29D’autres travaux soulignent la place centrale de certains instruments dans la vie artistique de l’époque et dans son imaginaire. Dans une contribution agrémentée de nombreuses reproductions, Carla Zecher étudie les significations symboliques prêtées aux instruments à corde ou à vent à travers les recueils d’emblèmes français : si les premiers semblent associés à l’éloge de la raison et à un idéal d’harmonie, les seconds au contraire renvoient au « corps sensuel » et à ses passions incontrôlables. Constatant la relative pauvreté des sources musicales quant à la pratique du luth en France au XVIe siècle, Jonathan Le Cocq examine à partir d’un large corpus de textes l’image de l’instrument dans la poésie du temps : au-delà des représentations parfois convenues qui tendent à assimiler le luth à la lyre antique, on relève des allusions instructives aux concerts de l’Académie de poésie et de musique, aux techniques d’improvisation ou à une pratique féminine répandue dans la haute société. Cynthia Skenazi relit justement les poésies de Louise Labé (et de son ami Olivier de Magny) en prenant au sérieux, c’est-à-dire à la lettre, les allusions fréquentes à la pratique conjointe du chant et du luth : l’influence des modèles musicaux sur les Euvres de la belle Cordière confirme la dimension lyrique (au sens musical du terme) de sa poésie, conçue pour un dialogue vocal accompagné d’un luth.

30La contribution de la musique à un projet éthique, plus particulièrement à la promotion d’un nouvel idéal de civilité féminine, intéresse Jeanice Brooks, qui montre comment les théories néoplatoniciennes de Ficin, le Courtisan de Castiglione ou les Dialogues d’Amour de Léon l’Hébreu constituent l’arrière-plan philosophique des fameuses chansonnettes mesurées de Jean-Antoine de Baïf mises en musique par Claude Le Jeune.
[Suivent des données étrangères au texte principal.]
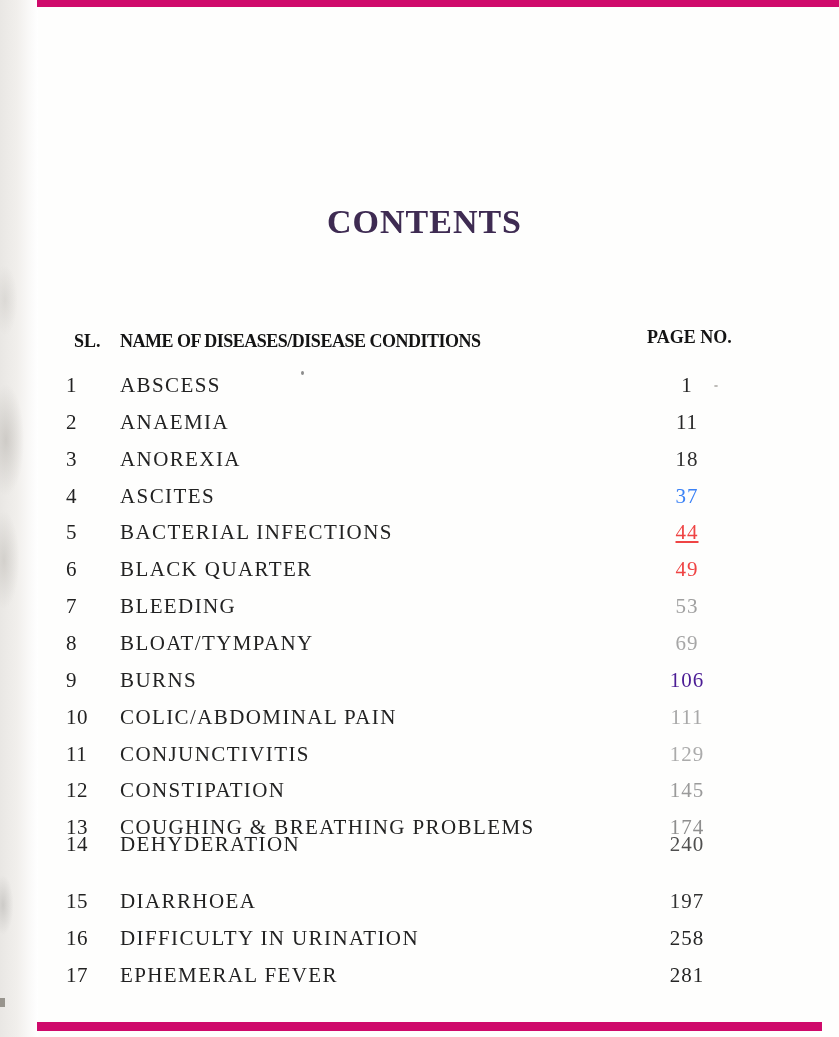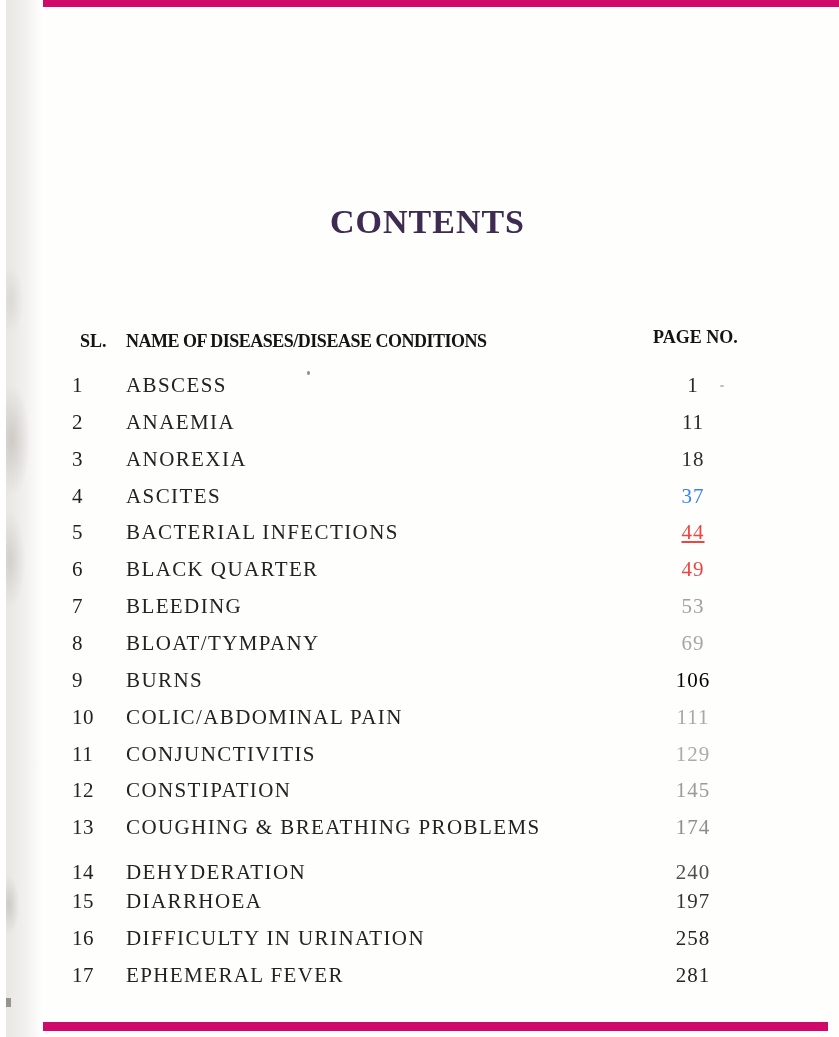--- a/index.html
+++ b/index.html
@@ -12,7 +12,6 @@
   .page {
     position: absolute; inset: 0;
     background: #fefefd;
-    margin-left: 6px;
   }
   
   .edge-shadow {

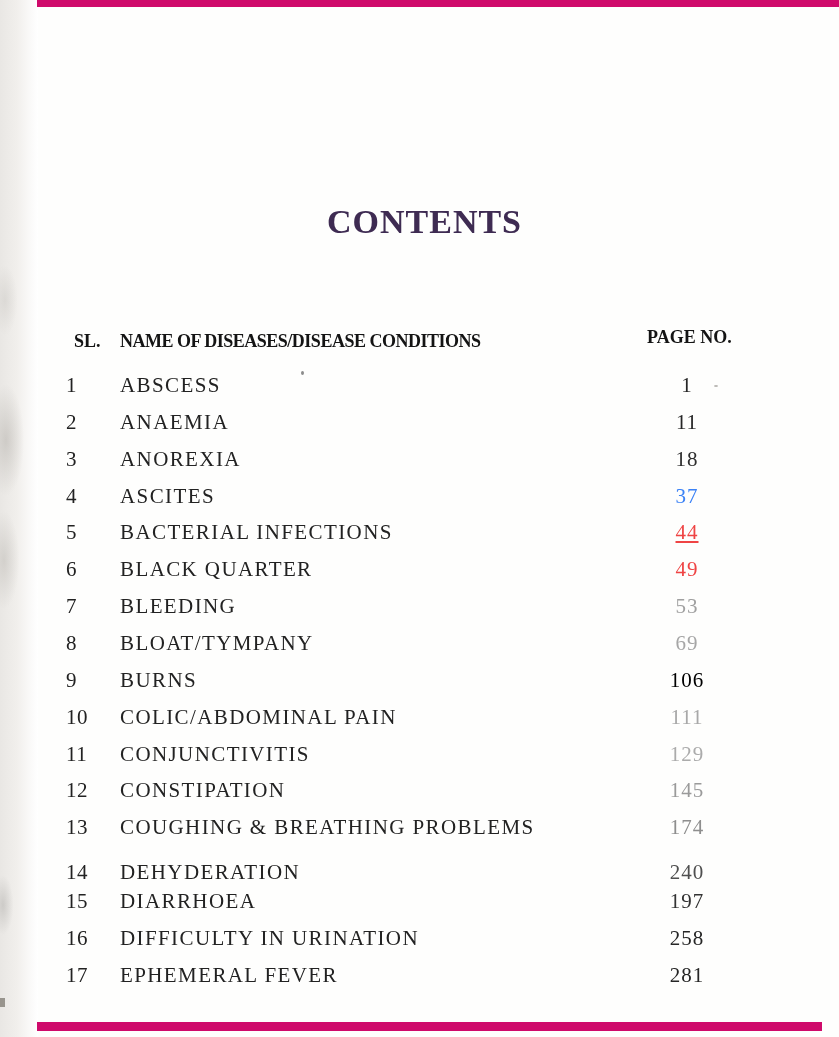--- a/index.html
+++ b/index.html
@@ -121,7 +121,7 @@
   <div class="toc-row" style="top: 294.8px;">
     <span class="c-sl">9</span>
     <span class="c-name">BURNS</span>
-    <span class="c-page" style="color: #000000;">106</span>
+    <span class="c-page" style="color: #4c1d95;">106</span>
   </div>
 
   <div class="toc-row" style="top: 331.65px;">

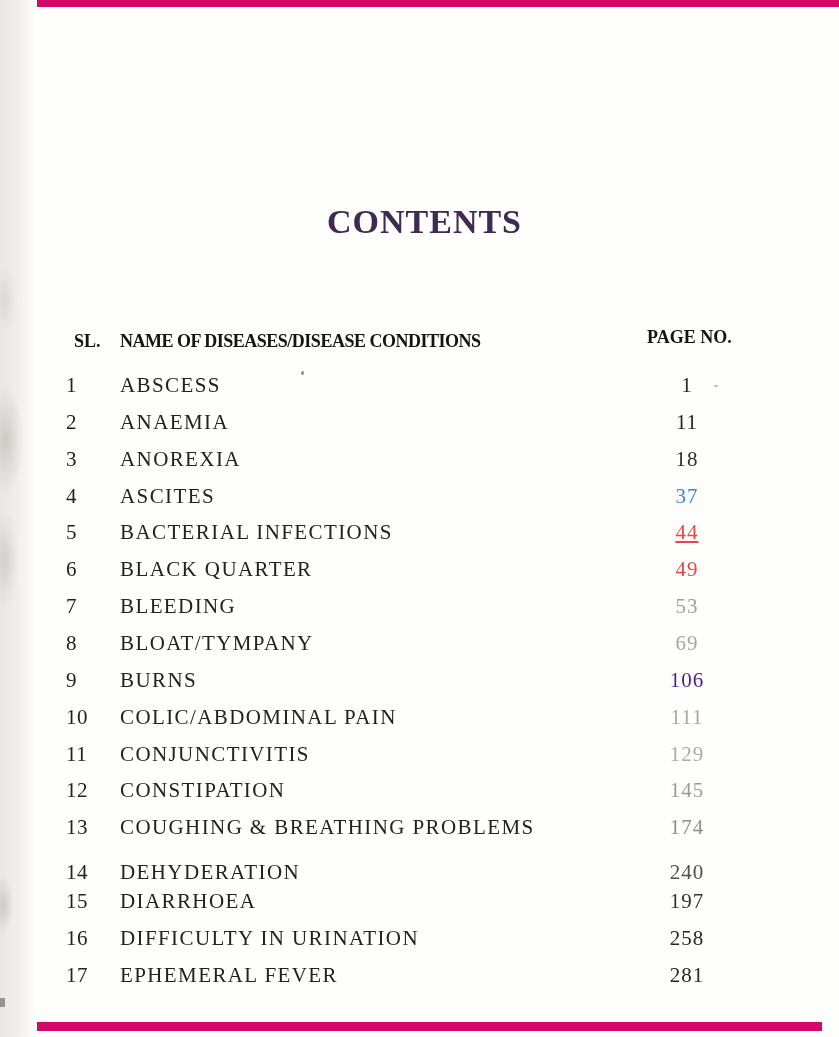--- a/index.html
+++ b/index.html
@@ -148,7 +148,7 @@
     <span class="c-page" style="color: rgb(142, 142, 142);">174</span>
   </div>
 
-  <div class="toc-row" style="top: 487px;">
+  <div class="toc-row" style="top: 459px;">
     <span class="c-sl">14</span>
     <span class="c-name">DEHYDERATION</span>
     <span class="c-page" style="color: rgb(79, 79, 79);">240</span>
C’est la fortune éditoriale de ce répertoire de musique mesurée à l’antique qu’étudie Isabelle His, en retraçant les étapes de la publication des airs de Le Jeune entre 1583 et 1610, et en observant les remaniements subis par les textes dans les éditions posthumes du Printemps et des Airs. Jean Balsamo montre enfin comment le poète normand Jean Vauquelin de La Fresnaye se sert, dans ses Diverses Poésies (publiées en 1605), de références multiples aux pratiques musicales de son temps pour définir, en termes parfois polémiques, les voies originales de son propre lyrisme.

31Ce volume propose ainsi un ensemble de travaux variés et originaux, que rapprochent leur grande qualité scientifique et une connaissance remarquable, de la part de chaque participant, des deux domaines poétique et musical. Grâce à l’index qui en facilitera la consultation, ce recueil offre au chercheur un solide instrument de travail ; mieux encore : à tous ceux que séduit la culture de la Renaissance (chercheurs y compris !) il donnera envie de découvrir ou de réécouter d’une oreille plus attentive les inépuisables trésors de la musique vocale de ce temps.

32Jean Vignes

Yvette Quenot, Jean de La Ceppède, Bibliographie des Écrivains Français, éd. Memini, Paris-Rome, 1998, 109 p.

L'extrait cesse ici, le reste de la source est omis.